Lynch James T, Cockerill Mark J, Hitchin James R, Wiseman Daniel H, Somervaille Tim C P
Cancer Research UK Leukaemia Biology Laboratory, Paterson Institute for Cancer Research, University of Manchester, Manchester M20 4BX, UK.
Anal Biochem. 2013 Nov 1;442(1):104-6. doi: 10.1016/j.ab.2013.07.032. Epub 2013 Jul 31.

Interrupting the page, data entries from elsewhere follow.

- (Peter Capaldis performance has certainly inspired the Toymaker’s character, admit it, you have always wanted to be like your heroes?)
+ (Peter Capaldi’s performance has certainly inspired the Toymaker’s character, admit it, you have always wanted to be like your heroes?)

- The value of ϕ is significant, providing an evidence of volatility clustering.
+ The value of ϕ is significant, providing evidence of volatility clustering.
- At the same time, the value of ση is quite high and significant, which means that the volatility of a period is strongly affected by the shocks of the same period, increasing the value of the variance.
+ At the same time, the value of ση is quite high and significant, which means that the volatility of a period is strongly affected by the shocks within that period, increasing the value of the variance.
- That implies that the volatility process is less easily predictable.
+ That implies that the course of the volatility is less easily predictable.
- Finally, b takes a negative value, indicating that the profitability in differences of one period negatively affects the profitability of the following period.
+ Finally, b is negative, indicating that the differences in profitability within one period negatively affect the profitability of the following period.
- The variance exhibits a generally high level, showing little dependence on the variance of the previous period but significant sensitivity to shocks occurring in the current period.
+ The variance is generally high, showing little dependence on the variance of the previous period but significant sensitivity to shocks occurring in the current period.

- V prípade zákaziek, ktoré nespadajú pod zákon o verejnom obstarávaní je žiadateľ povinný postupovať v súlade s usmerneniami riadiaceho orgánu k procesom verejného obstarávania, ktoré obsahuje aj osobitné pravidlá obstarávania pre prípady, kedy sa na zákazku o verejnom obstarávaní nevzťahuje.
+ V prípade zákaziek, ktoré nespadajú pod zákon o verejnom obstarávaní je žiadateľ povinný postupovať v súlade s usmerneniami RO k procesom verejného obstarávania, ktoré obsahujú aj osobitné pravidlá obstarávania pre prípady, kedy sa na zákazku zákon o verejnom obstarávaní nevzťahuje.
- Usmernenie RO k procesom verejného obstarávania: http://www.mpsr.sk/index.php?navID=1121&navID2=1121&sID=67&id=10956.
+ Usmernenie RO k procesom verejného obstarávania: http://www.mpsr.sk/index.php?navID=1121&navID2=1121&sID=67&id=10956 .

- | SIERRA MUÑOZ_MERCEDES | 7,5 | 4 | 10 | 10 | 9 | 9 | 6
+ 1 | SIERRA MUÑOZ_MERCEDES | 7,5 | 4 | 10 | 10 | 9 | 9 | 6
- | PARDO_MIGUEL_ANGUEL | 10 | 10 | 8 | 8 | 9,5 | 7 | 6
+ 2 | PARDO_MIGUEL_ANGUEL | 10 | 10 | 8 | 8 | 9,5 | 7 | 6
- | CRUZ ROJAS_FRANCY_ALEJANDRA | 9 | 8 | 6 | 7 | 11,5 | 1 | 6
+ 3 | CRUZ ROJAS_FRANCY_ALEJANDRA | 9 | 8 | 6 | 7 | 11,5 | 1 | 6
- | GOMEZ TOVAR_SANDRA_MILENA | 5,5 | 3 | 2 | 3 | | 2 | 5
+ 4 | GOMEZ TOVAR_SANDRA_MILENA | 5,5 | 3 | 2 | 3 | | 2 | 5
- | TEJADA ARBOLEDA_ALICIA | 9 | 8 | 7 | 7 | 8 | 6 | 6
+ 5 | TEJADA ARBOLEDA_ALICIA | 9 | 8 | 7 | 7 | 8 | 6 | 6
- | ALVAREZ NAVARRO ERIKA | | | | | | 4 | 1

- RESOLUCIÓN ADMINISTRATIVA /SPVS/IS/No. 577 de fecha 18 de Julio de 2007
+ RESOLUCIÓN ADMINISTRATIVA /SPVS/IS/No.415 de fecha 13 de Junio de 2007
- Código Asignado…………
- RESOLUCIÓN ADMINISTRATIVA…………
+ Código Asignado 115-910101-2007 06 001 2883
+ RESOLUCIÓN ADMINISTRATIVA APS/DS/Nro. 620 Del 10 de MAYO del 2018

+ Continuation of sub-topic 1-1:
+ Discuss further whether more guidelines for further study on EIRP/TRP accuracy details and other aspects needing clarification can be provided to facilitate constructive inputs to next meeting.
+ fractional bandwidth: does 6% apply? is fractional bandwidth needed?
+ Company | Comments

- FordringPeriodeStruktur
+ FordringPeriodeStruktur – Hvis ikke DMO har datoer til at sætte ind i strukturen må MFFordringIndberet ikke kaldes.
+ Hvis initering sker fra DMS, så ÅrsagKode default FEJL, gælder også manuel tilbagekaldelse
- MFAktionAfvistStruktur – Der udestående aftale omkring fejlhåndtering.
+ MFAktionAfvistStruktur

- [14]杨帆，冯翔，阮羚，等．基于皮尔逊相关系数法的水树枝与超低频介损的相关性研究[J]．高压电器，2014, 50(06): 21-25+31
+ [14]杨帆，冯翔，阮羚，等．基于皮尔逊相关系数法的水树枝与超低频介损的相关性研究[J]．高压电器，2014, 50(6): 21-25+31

There is a lack of rapid cell-based assays that read out enzymatic inhibition of the histone demethylase LSD1 (lysine-specific demethylase 1). Through transcriptome analysis of human acute myeloid leukemia THP1 cells treated with a tranylcypromine-derivative inhibitor of LSD1 active in the low nanomolar range, we identified the cell surface marker CD86 as a sensitive surrogate biomarker of LSD1 inhibition. Within 24h of enzyme inhibition, there was substantial and dose-dependent up-regulation of CD86 expression, as detected by quantitative polymerase chain reaction, flow cytometry, and enzyme-linked immunosorbent assay. Thus, the use of CD86 expression may facilitate screening of compounds with putative LSD1 inhibitory activities in cellular assays.
目前缺乏能够读出对组蛋白去甲基化酶LSD1(赖氨酸特异性去甲基化酶1)酶抑制作用的基于细胞的快速检测方法。通过对用低纳摩尔范围内具有活性的反苯环丙胺衍生物LSD1抑制剂处理的人急性髓系白血病THP1细胞进行转录组分析,我们确定细胞表面标志物CD86是LSD1抑制作用的敏感替代生物标志物。在酶抑制24小时内,通过定量聚合酶链反应、流式细胞术和酶联免疫吸附测定法检测到CD86表达有显著的剂量依赖性上调。因此,利用CD86表达可能有助于在细胞检测中筛选具有假定LSD1抑制活性的化合物。